I am wondering if anyone has a better way to monitor connectivity to satellites - we would like to use this to monitor overall connectivity to a customer’s site.
e.g. if a master (or both masters) loses connectivity to a satellite this could notify us that site is down.
Currently we’re using the ‘cluster’ check on our masters which lists connected/disconnected satellites, but if I could seperate the status of each satellite into seperate services that would be a bit more ideal for our use case.
Sorry, was only able to test this now! This seems to do the job!
I am wondering if anyone would be able to shed some light on how this might be achievable in an automated fashion.
We want this check to apply to every zone on both of our masters - this way we’re monitoring connectivity from both DCs to all of our customers.
This is our current config:
apply Service "Connectivity Test" {
import "Client Connectivity"
assign where "Icinga Master" in host.templates
import DirectorOverrideTemplate
}
template Service "Client Connectivity" {
check_command = "cluster-zone"
vars.cluster_zone = "satellite.example.com.au"
}
We’re using Director, and it’s easy enough to add this check individually for each zone (modifying vars.cluster_zone as we go).
However I am wondering if something like the below is possible?

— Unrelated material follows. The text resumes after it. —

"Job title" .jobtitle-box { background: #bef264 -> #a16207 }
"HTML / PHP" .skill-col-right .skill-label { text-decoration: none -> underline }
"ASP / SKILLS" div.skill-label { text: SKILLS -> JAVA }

Essentially, we need to get a list of child zones of the master, and apply this check for each zone:
apply Service "connectivity" for (zone in childZones) {
import DirectorOverrideTemplate
display_name = zone + "connectivity"
check_command = "cluster-zone"
vars.cluster_zone = zone
assign where "Icinga Master" in host.templates
}
I am not sure if it’s possible to achieve this in Director, but I’m not sure how we’d even achieve it with the DSL.

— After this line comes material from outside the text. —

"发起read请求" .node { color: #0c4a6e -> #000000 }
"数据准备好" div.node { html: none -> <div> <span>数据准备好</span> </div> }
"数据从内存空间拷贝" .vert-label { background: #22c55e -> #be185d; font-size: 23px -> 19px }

Is it possible to retrieve a list of child zones? Or am I going about this in a stupid way?
As an update, we discussed this internally and ended up defining a Host template in Director with cluster-zone as the host check.

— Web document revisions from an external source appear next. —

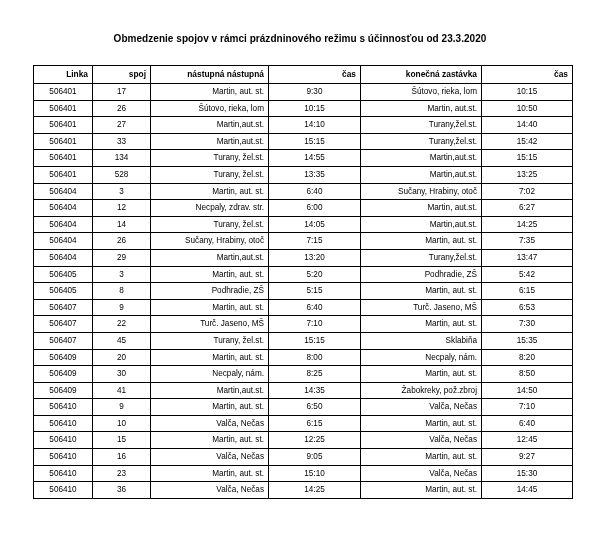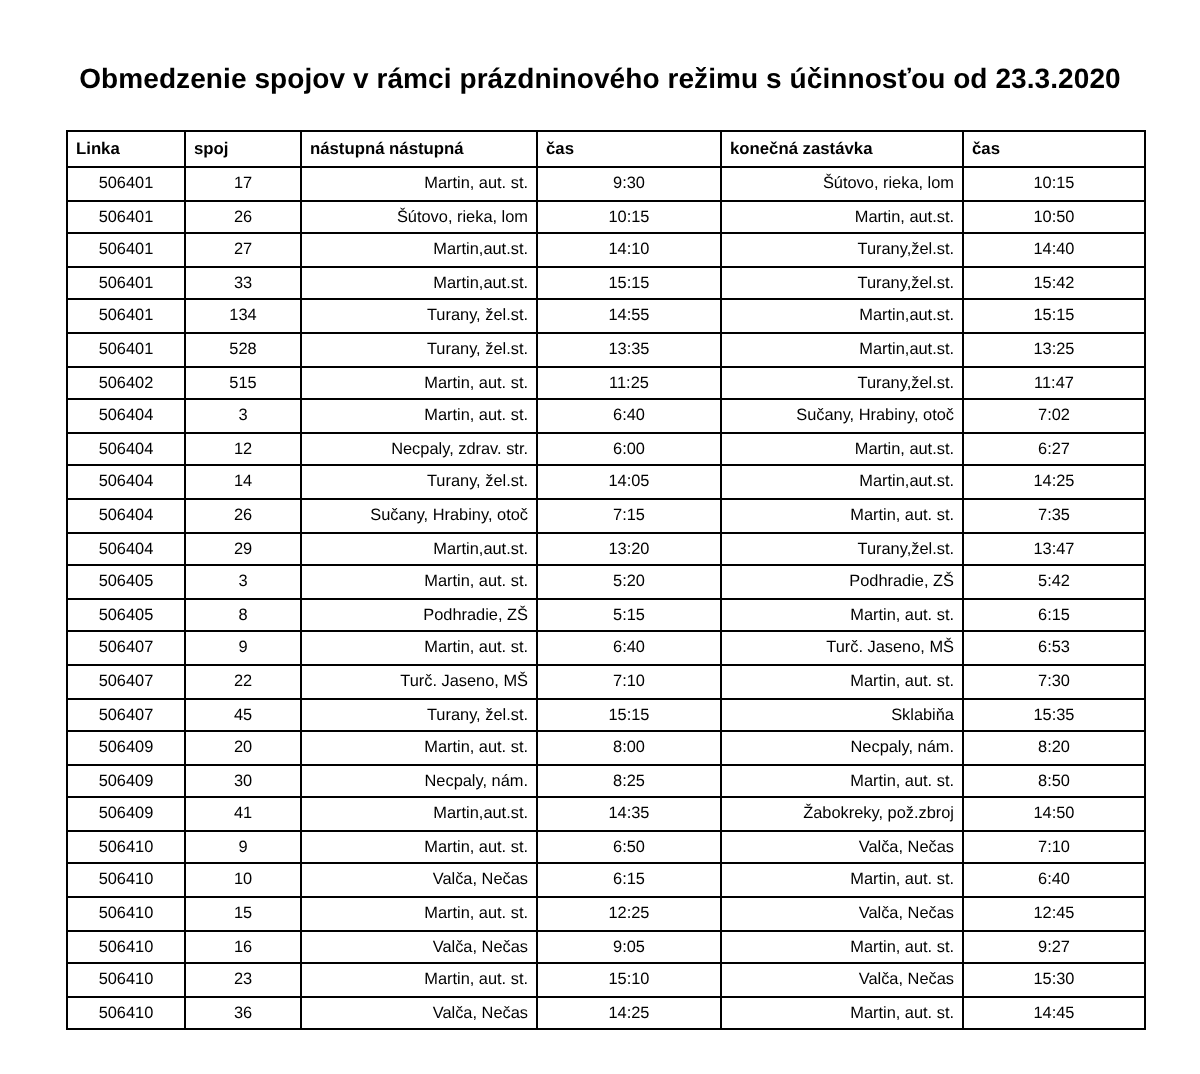"Obmedzenie spojov v rámci prázdninového" .doc-title { font-size: 14px -> 10px }
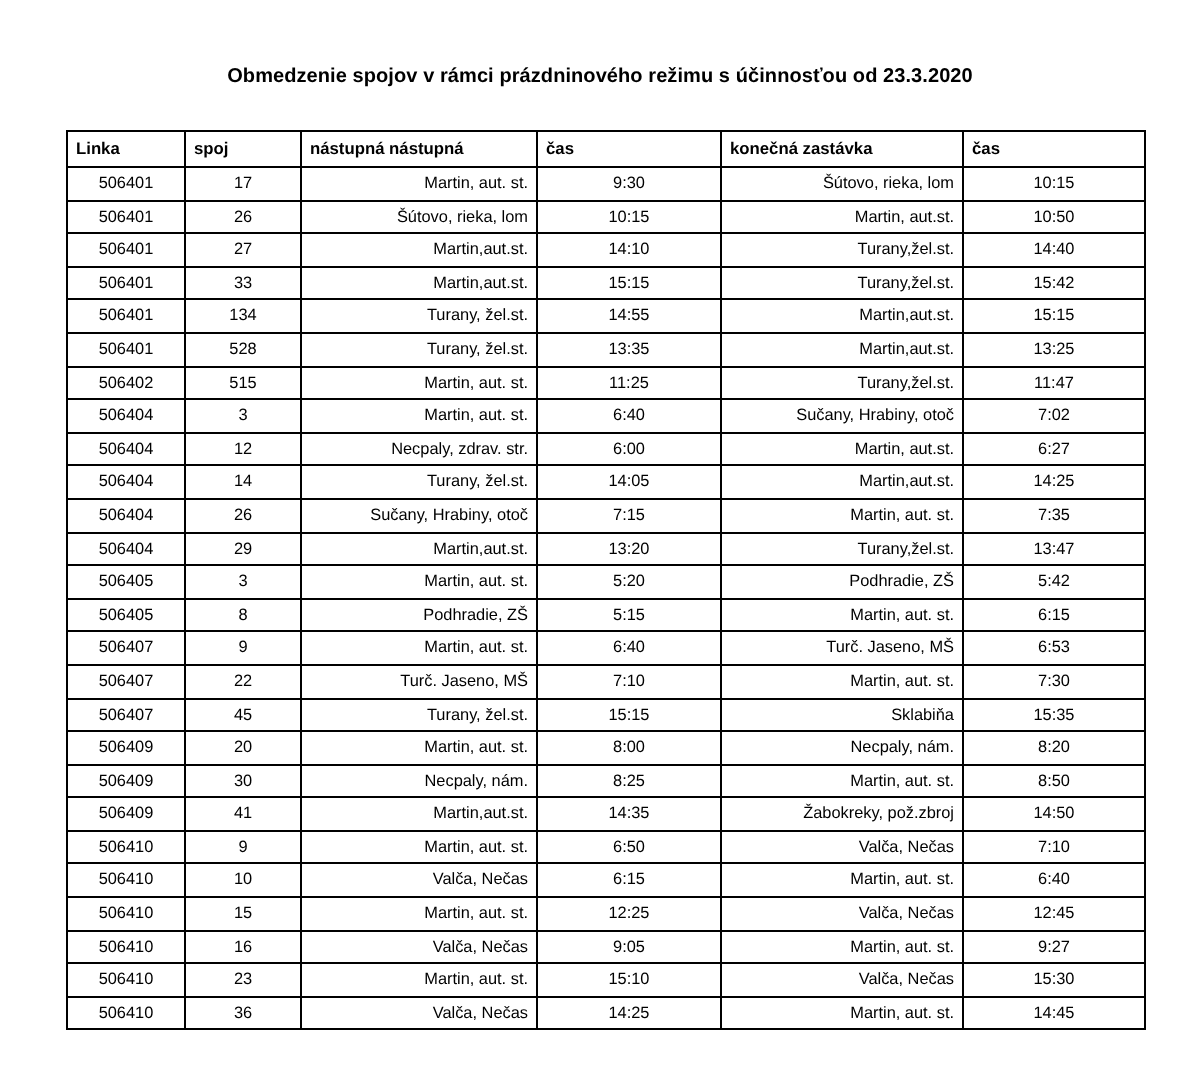"Linka" table.timetable thead th { text-align: left -> right }
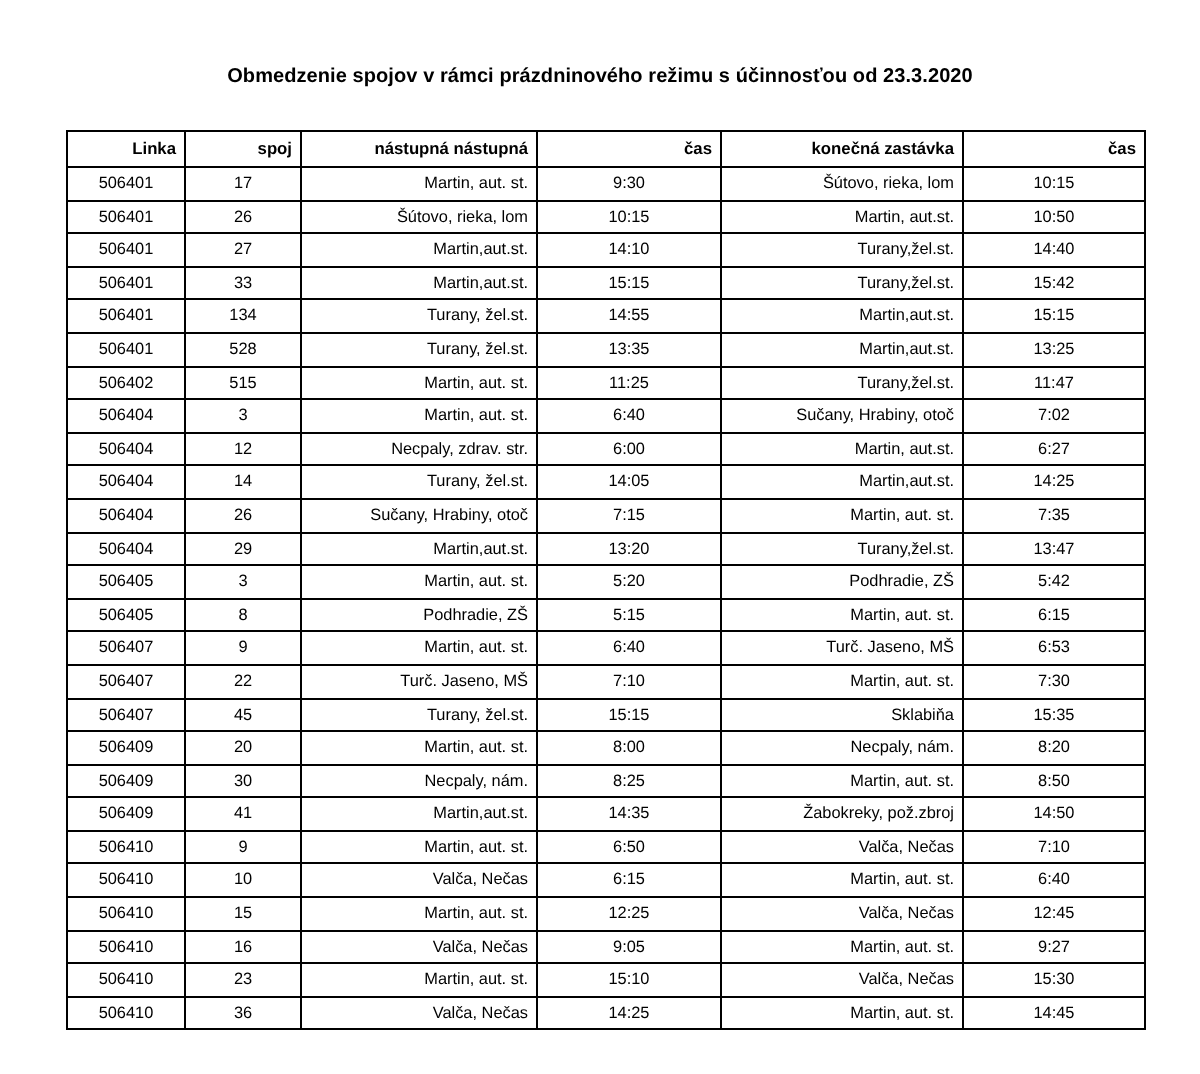"506402" tr { html: <tr> <td>506402</td> <td>515</td> <td>Martin, aut. st.</td> <td>11:25</td> <td>Turany,žel.st.</td> <td>11:47</td> </tr> -> none }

We opted to create these via the API, and the host that is created gets the hostname of the customer’s zone, and a friendly name of the actual customer name.
These hosts sit in our cluster zone.
We then are planning on parenting these to the actual satellite zone, so if the master sees the ‘client check’ go into critical (disconnected), the satellite zone is marked as unreachable.
It’s a bit of a strange setup, but I think it works for our needs.
We also use the cluster-zone check as the “hostalive” check as a replacement for every host that has an agent or is a satellite. If we need the ping check, we add it separately.